Forum : Pregnancy

Relationships during pregnancy

Difficult Family

Hi all,

I have recently found out I am pregnant. My husband and I had been trying for three years for a baby, but decided a couple of months ago to put it on hold as we aren't in the best financial situation right now.

We already have three children between us - I have one from a previous relationship and my husband has two. The real problem is my mother in law. She has made things very difficult over the last five years and has made it clear she believes me to be the happy home wrecker. She has left my 11 yr old daughter out as much as she can and continues to deliver any Christmas and birthday presents for my husband's two children to his ex-girlfriends house.

The remainder of my husband's family also insist on presents being brought over to the ex's house and we hardly ever get invited to any family gatherings. I am terrified that this attitude will not change when this baby is born and that the baby will be treated badly by my husband's family. My husband and I have been talking about it a lot lately and he isn't sure whether they will come round or not.

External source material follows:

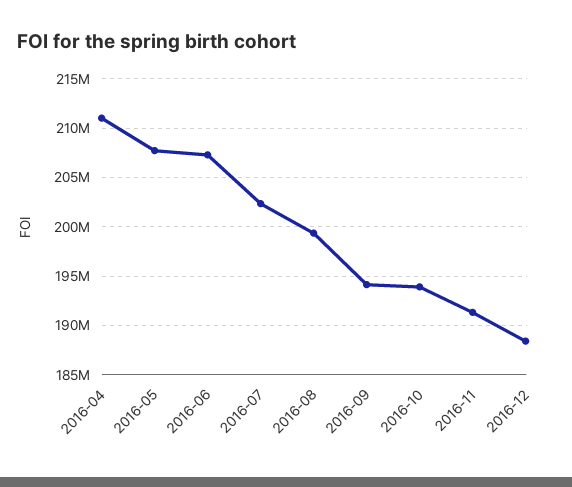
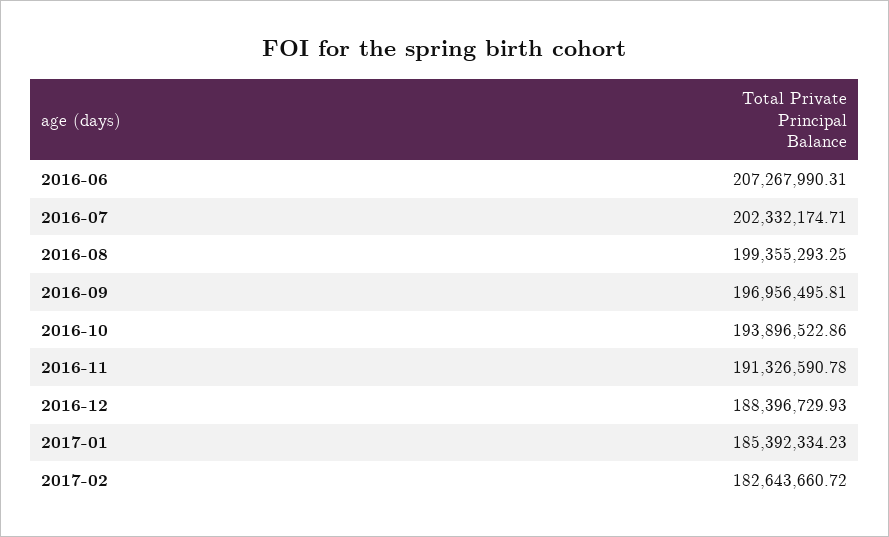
2016-04: 211000000 -> none
2016-05: 208000000 -> none
2016-09: 194000000 -> 196956495.81
2017-01: none -> 185392334.23
2017-02: none -> 182643660.72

What makes it worse is that my mum bends over backwards to include my husband's children and we go over to her house at least once a month for our dinner. I could count on one hand how often we have had dinner with my husband's family in the five year period we have been together.

We had honestly thought things would improve after we got married three years ago but if anything relationships with his family have become even more strained.

On top of this I am worried about what will happen when his ex finds out we are expecting as she is already making things rather difficult for my husband to have regular contact with his children and I don't want any of our three children to be negatively affected by this pregnancy. We are looking to complete our family not split it up.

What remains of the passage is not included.